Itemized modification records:

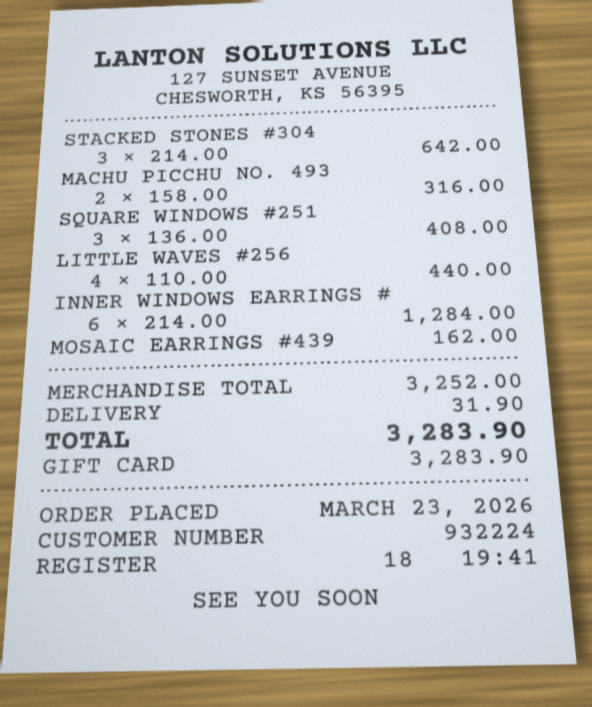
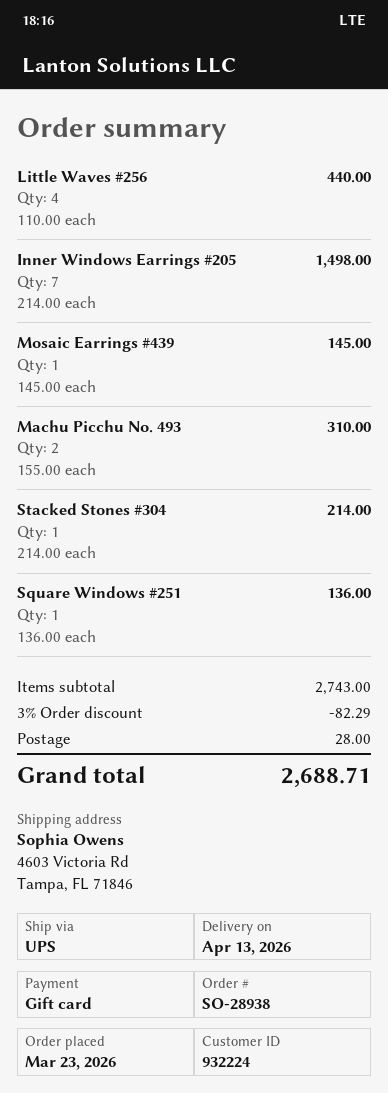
STACKED STONES #304: 3 x 214.00 = 642.00 -> 1 x 214.00 = 214.00
MACHU PICCHU NO. 493: 2 x 158.00 = 316.00 -> 2 x 155.00 = 310.00
SQUARE WINDOWS #251: 3 x 136.00 = 408.00 -> 1 x 136.00 = 136.00
INNER WINDOWS EARRINGS #: 6 x 214.00 = 1284.00 -> 7 x 214.00 = 1498.00
MOSAIC EARRINGS #439: 1 x 162.00 = 162.00 -> 1 x 145.00 = 145.00
subtotal: 3252.00 -> 2743.00
discount: none -> 3% = 82.29
shipping: 31.90 -> 28.00
total: 3283.90 -> 2688.71

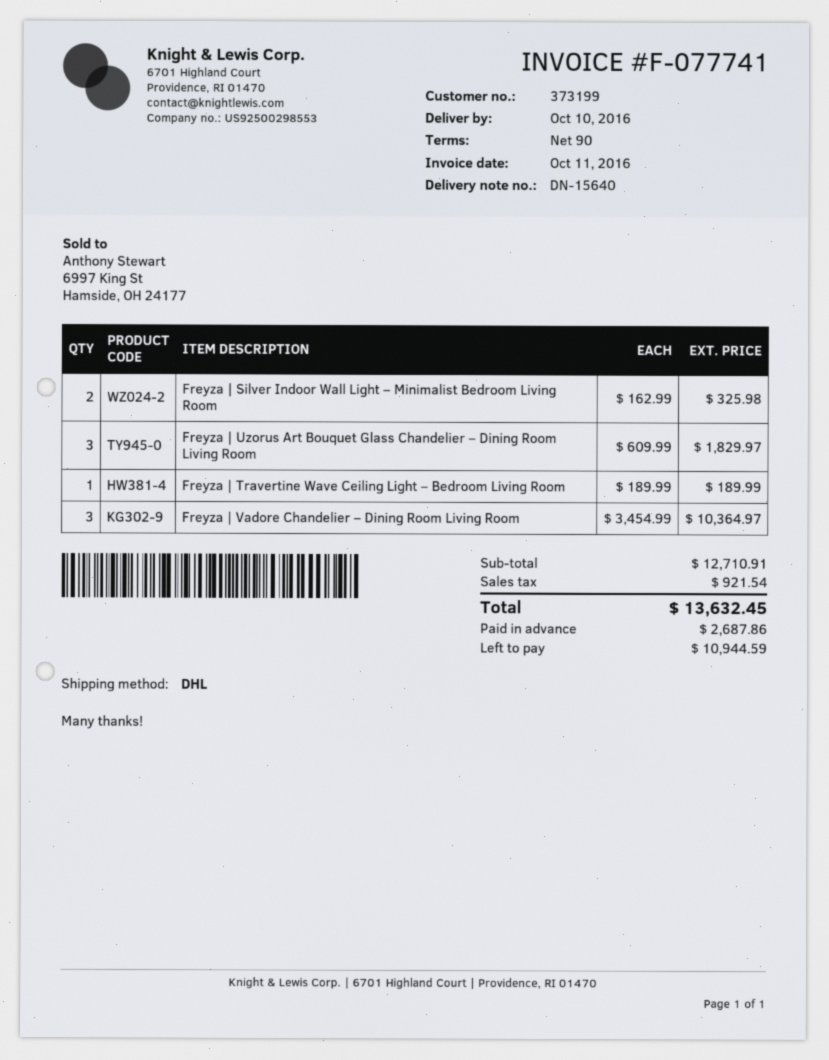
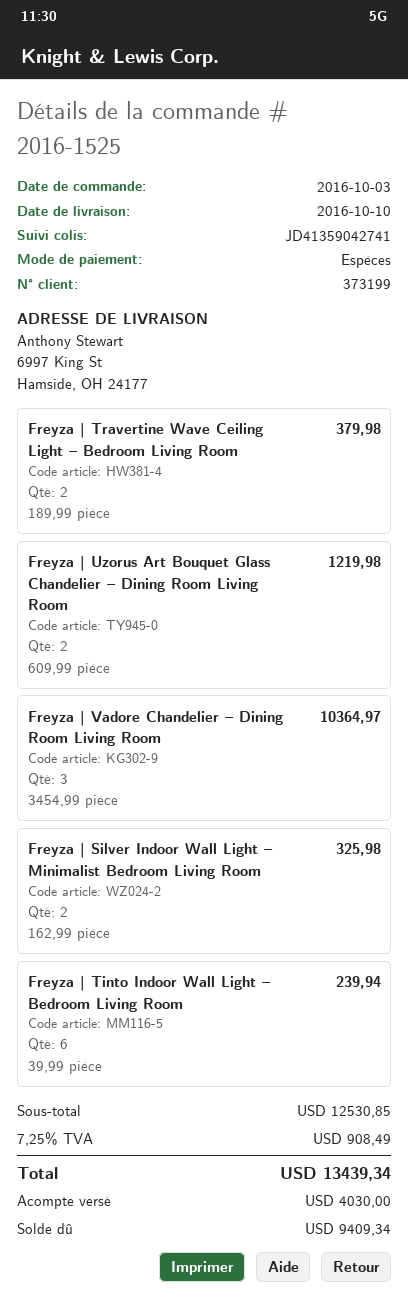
Freyza | Uzorus Art Bouquet Glass Chandelier – Dining Room Living Room: 3 x 609.99 = 1829.97 -> 2 x 609.99 = 1219.98
Freyza | Travertine Wave Ceiling Light – Bedroom Living Room: 1 x 189.99 = 189.99 -> 2 x 189.99 = 379.98
Freyza | Tinto Indoor Wall Light – Bedroom Living Room: none -> 6 x 39.99 = 239.94
subtotal: 12710.91 -> 12530.85
tax: 921.54 -> 908.49
total: 13632.45 -> 13439.34
deposit: 2687.86 -> 4030.00
balance: 10944.59 -> 9409.34

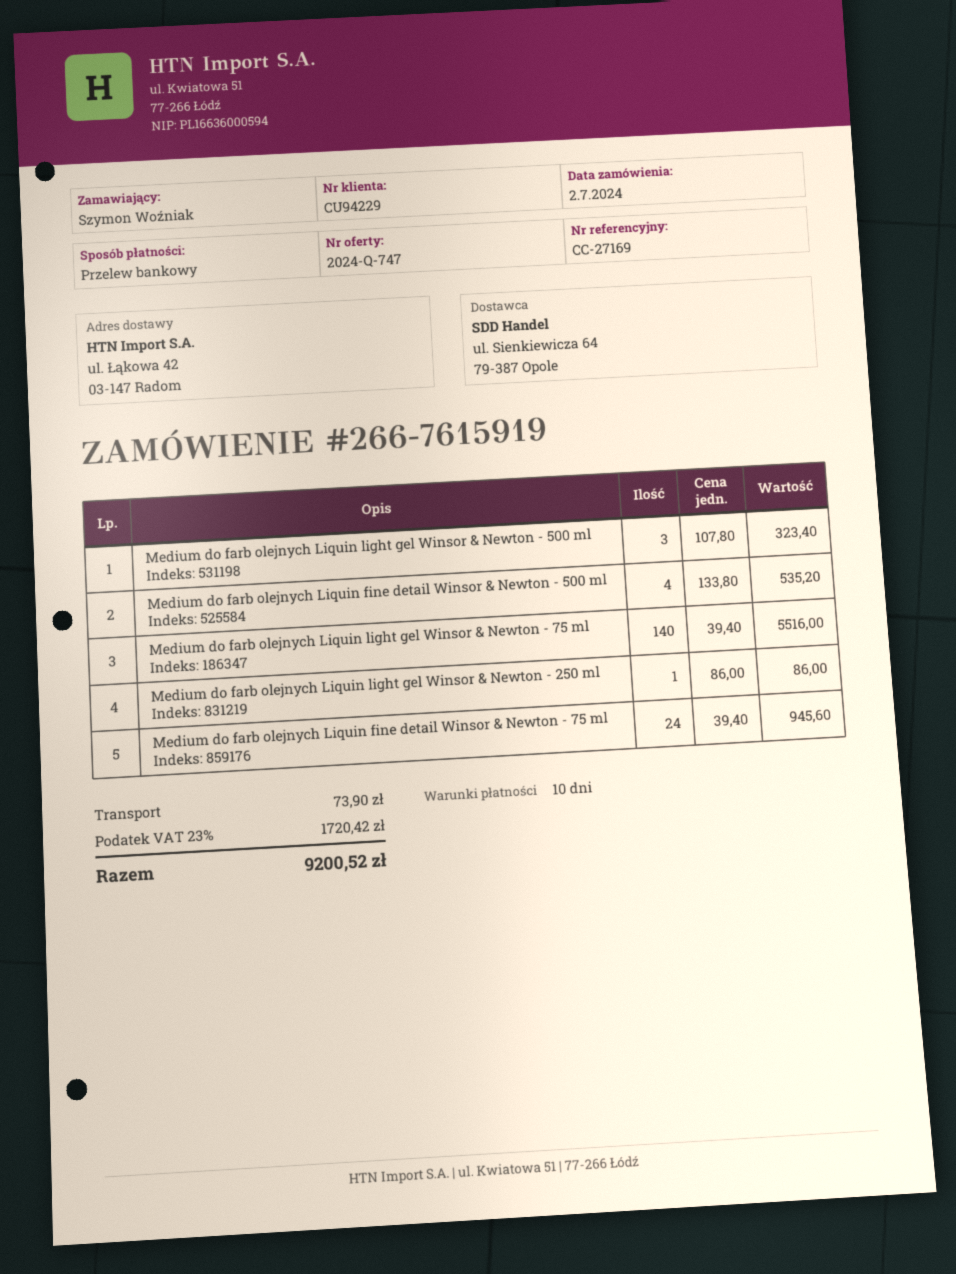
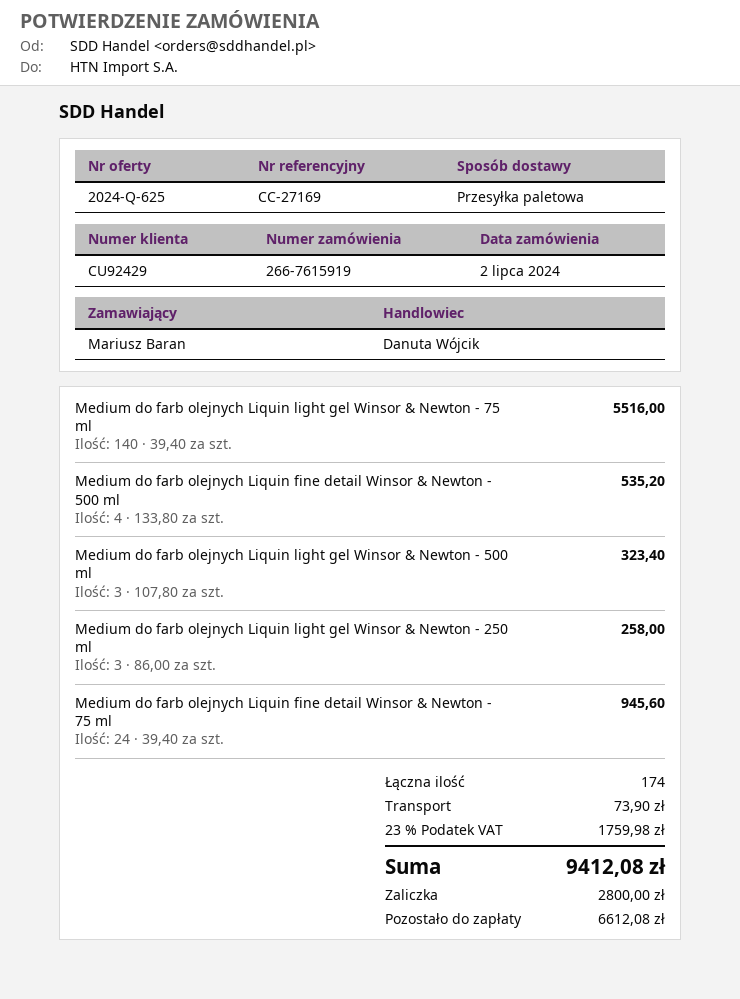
quote number: 2024-Q-747 -> 2024-Q-625
customer number: CU94229 -> CU92429
ordered by: Szymon Woźniak -> Mariusz Baran
Medium do farb olejnych Liquin light gel Winsor & Newton - 250 ml: 1 x 86.00 = 86.00 -> 3 x 86.00 = 258.00
tax: 23% = 1720.42 -> 23% = 1759.98
total: 9200.52 -> 9412.08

Work task: Taking the entries above, copy word for word the lines from the one with "INNER WINDOWS EARRINGS" up to and including the one with "Freyza | Uzorus", without any picture.

Expected answer:
INNER WINDOWS EARRINGS #: 6 x 214.00 = 1284.00 -> 7 x 214.00 = 1498.00
MOSAIC EARRINGS #439: 1 x 162.00 = 162.00 -> 1 x 145.00 = 145.00
subtotal: 3252.00 -> 2743.00
discount: none -> 3% = 82.29
shipping: 31.90 -> 28.00
total: 3283.90 -> 2688.71

Freyza | Uzorus Art Bouquet Glass Chandelier – Dining Room Living Room: 3 x 609.99 = 1829.97 -> 2 x 609.99 = 1219.98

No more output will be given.